## What the exercise asks
Copy out exactly the lines below that run from the one holding "[10,980,237,1000] 〜 ¥545" to the one holding "[10,1222,237,1243] 〜 ¥567", keeping both of those lines and no others.

## Data section
=== Begin Enclosure ===
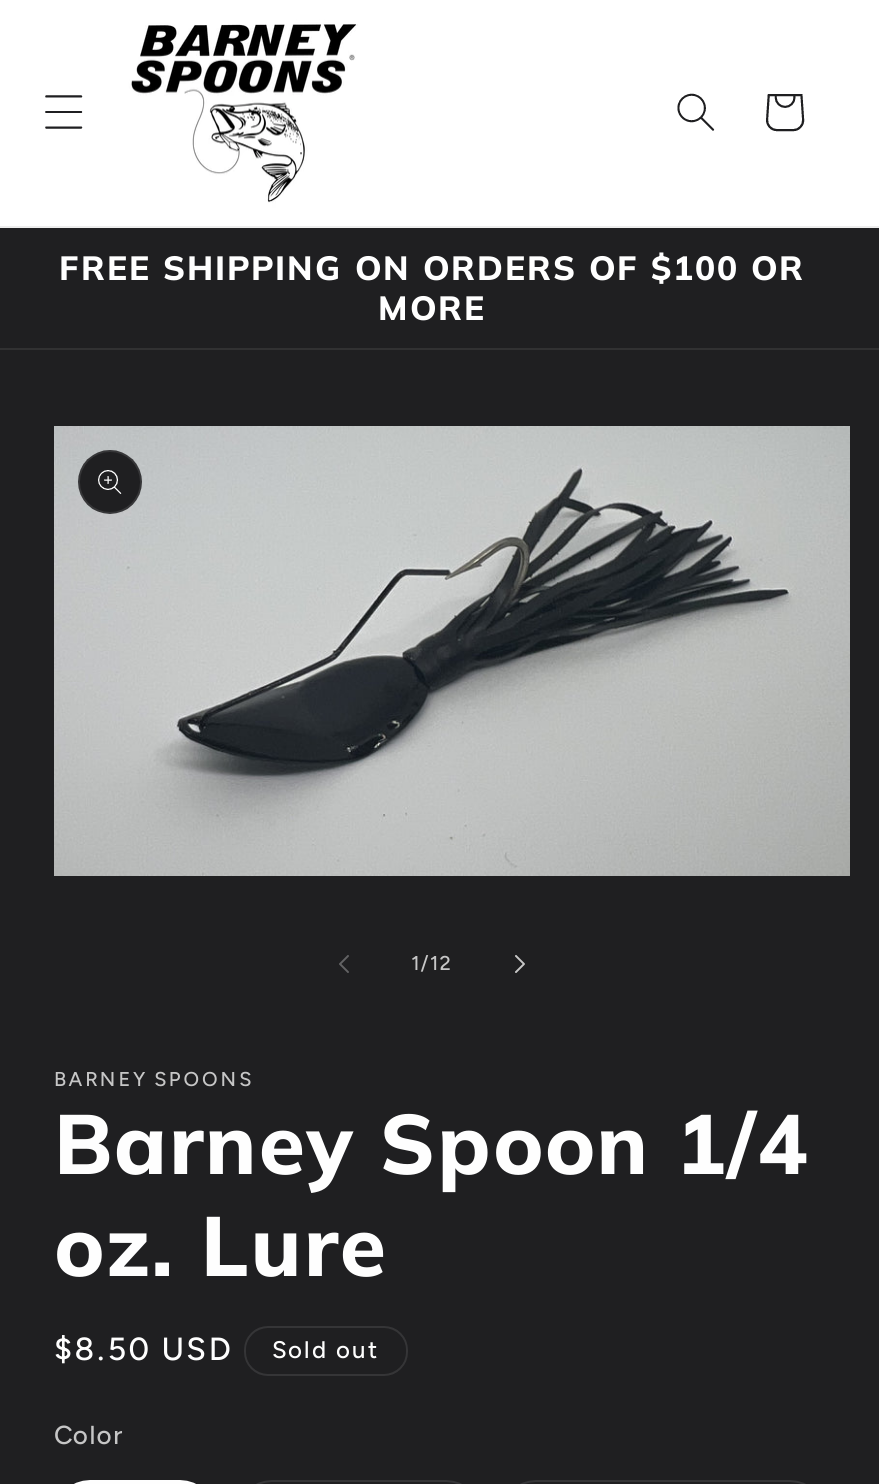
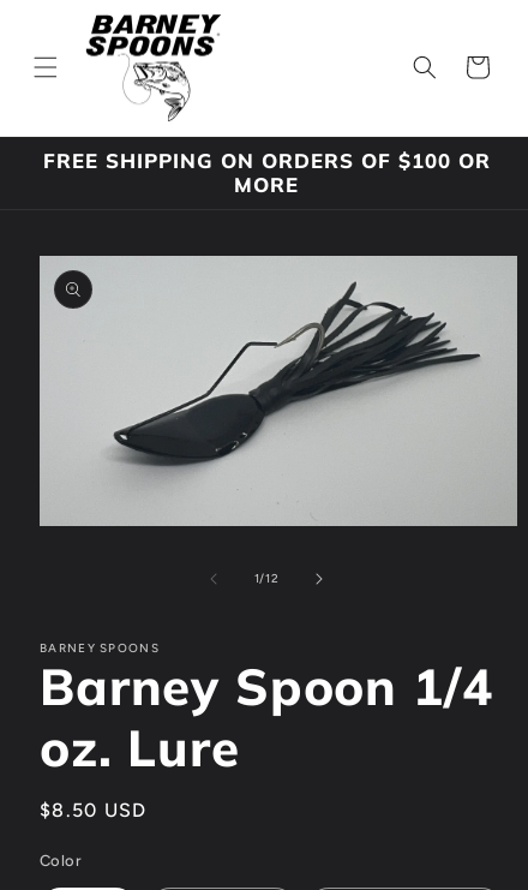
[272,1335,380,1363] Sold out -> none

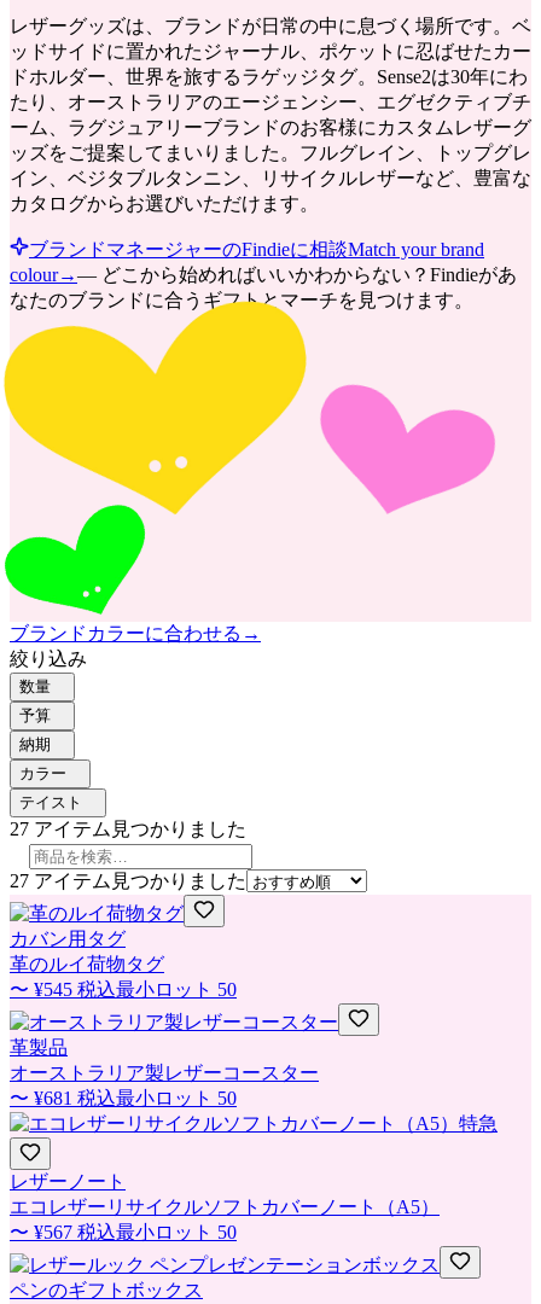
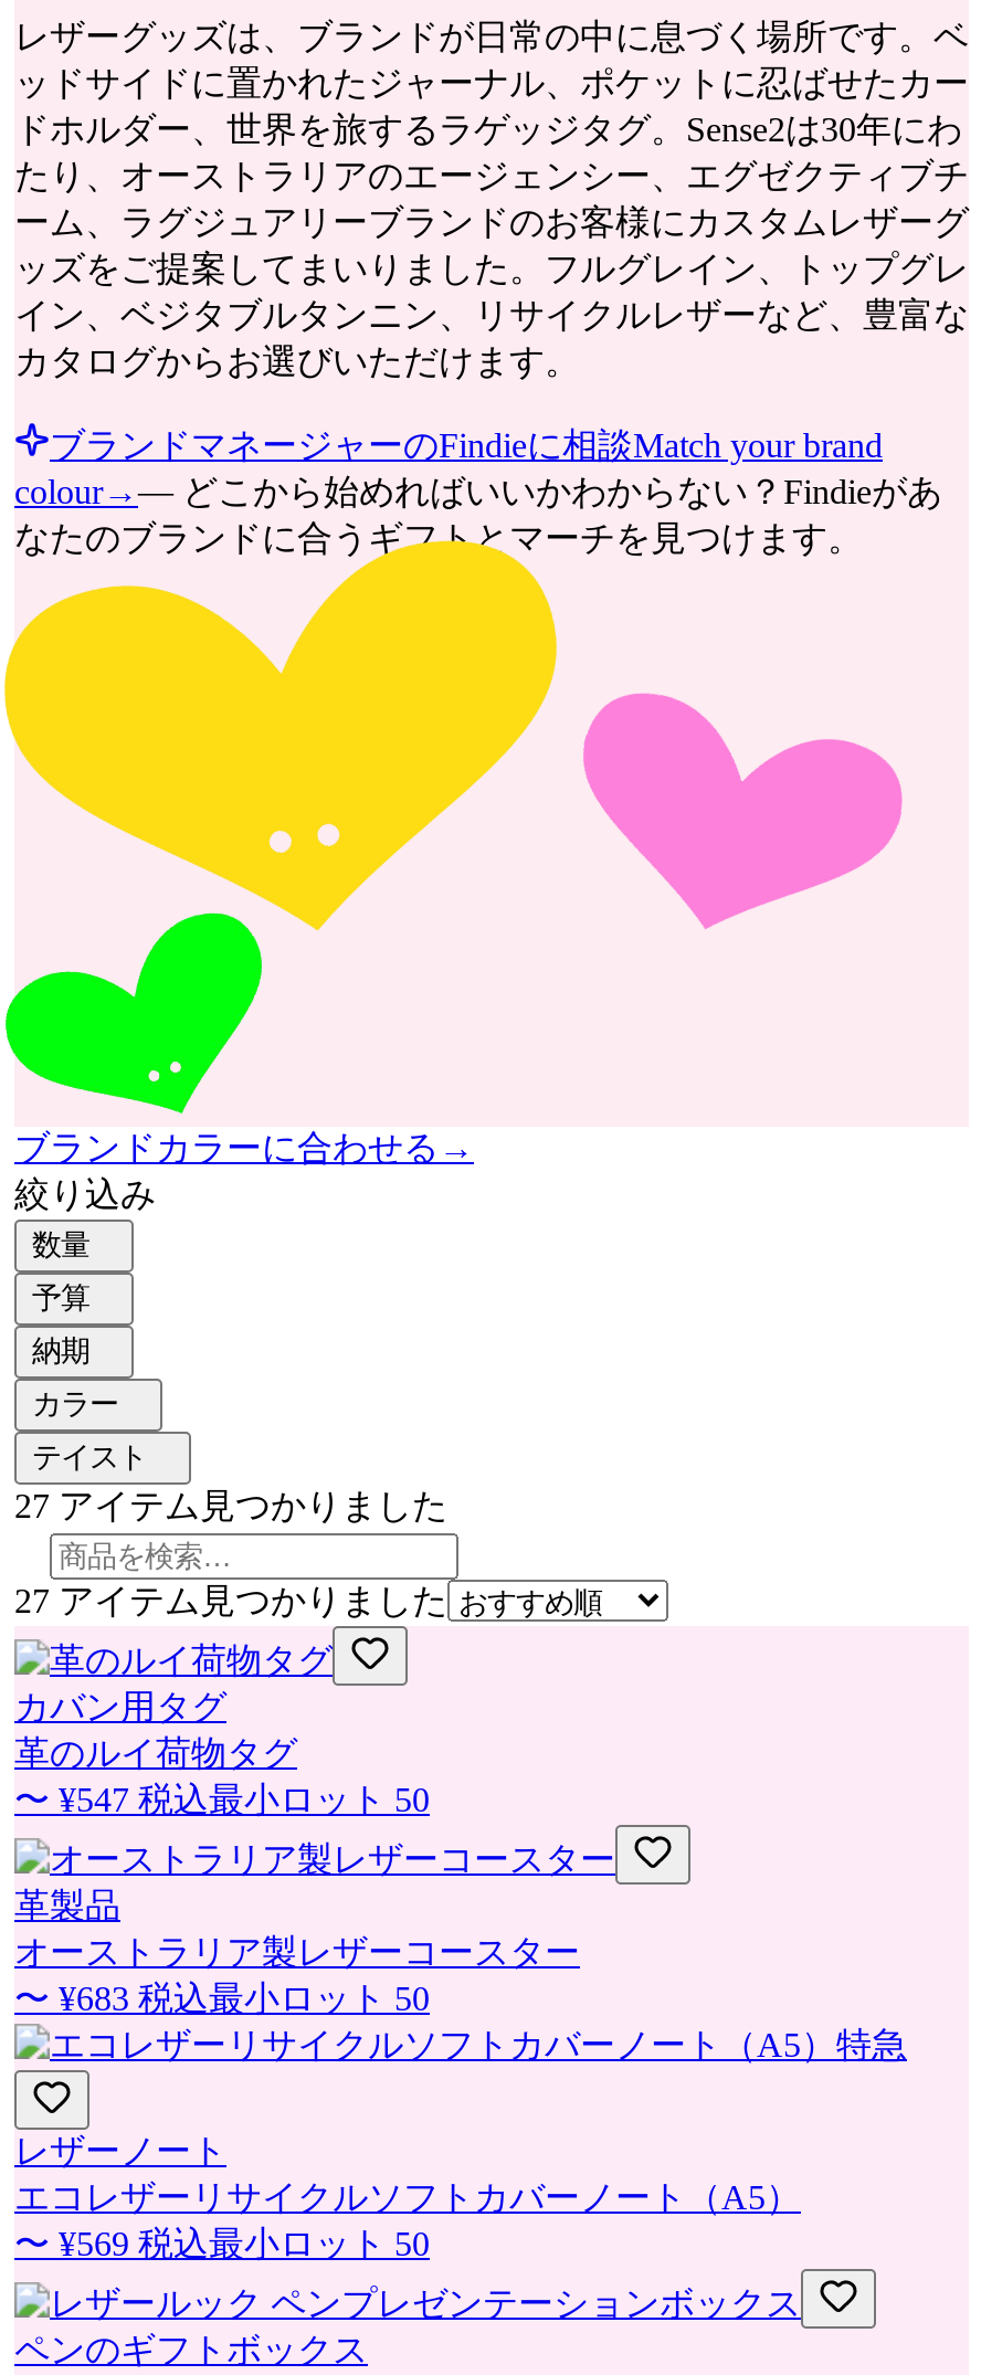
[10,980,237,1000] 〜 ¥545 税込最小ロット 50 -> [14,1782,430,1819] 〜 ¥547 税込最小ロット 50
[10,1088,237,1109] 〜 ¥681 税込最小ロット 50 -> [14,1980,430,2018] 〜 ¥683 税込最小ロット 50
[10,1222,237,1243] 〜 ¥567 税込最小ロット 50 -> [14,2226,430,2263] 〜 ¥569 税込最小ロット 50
=== End Enclosure ===
=== Begin Enclosure ===
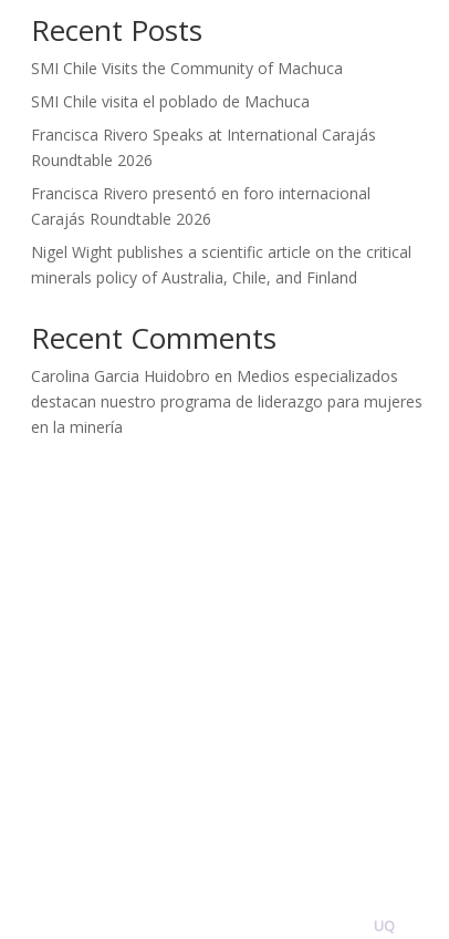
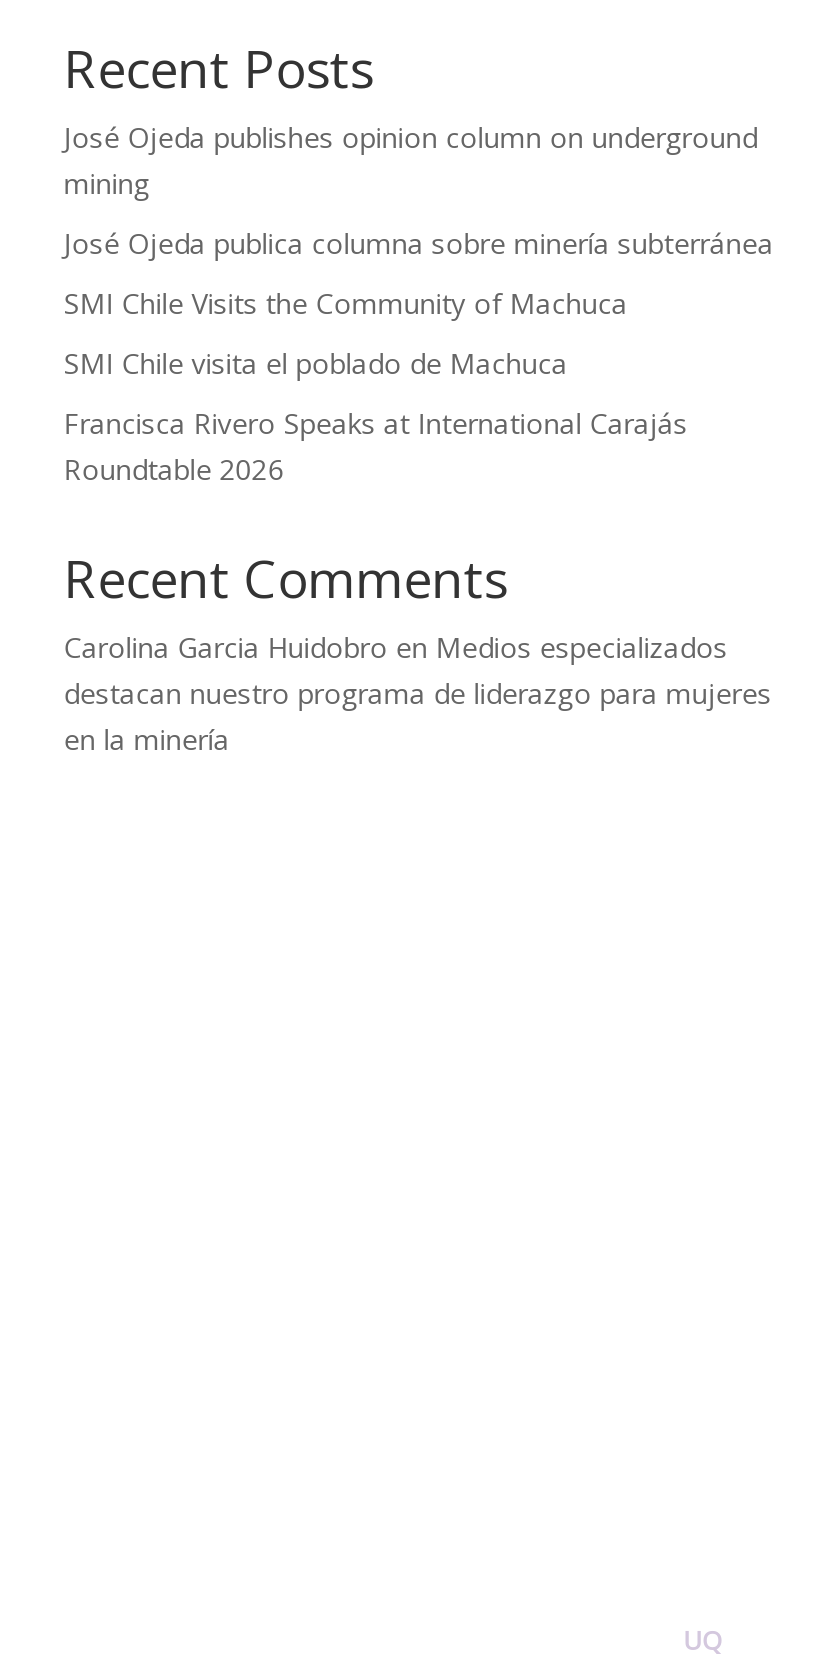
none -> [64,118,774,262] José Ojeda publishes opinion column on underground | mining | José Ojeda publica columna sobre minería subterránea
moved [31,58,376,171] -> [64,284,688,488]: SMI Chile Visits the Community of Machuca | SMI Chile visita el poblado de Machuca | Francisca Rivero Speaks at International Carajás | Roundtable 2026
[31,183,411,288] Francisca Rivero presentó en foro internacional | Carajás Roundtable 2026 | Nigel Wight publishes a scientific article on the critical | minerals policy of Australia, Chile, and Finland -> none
=== End Enclosure ===
## Solution to the exercise
[10,980,237,1000] 〜 ¥545 税込最小ロット 50 -> [14,1782,430,1819] 〜 ¥547 税込最小ロット 50
[10,1088,237,1109] 〜 ¥681 税込最小ロット 50 -> [14,1980,430,2018] 〜 ¥683 税込最小ロット 50
[10,1222,237,1243] 〜 ¥567 税込最小ロット 50 -> [14,2226,430,2263] 〜 ¥569 税込最小ロット 50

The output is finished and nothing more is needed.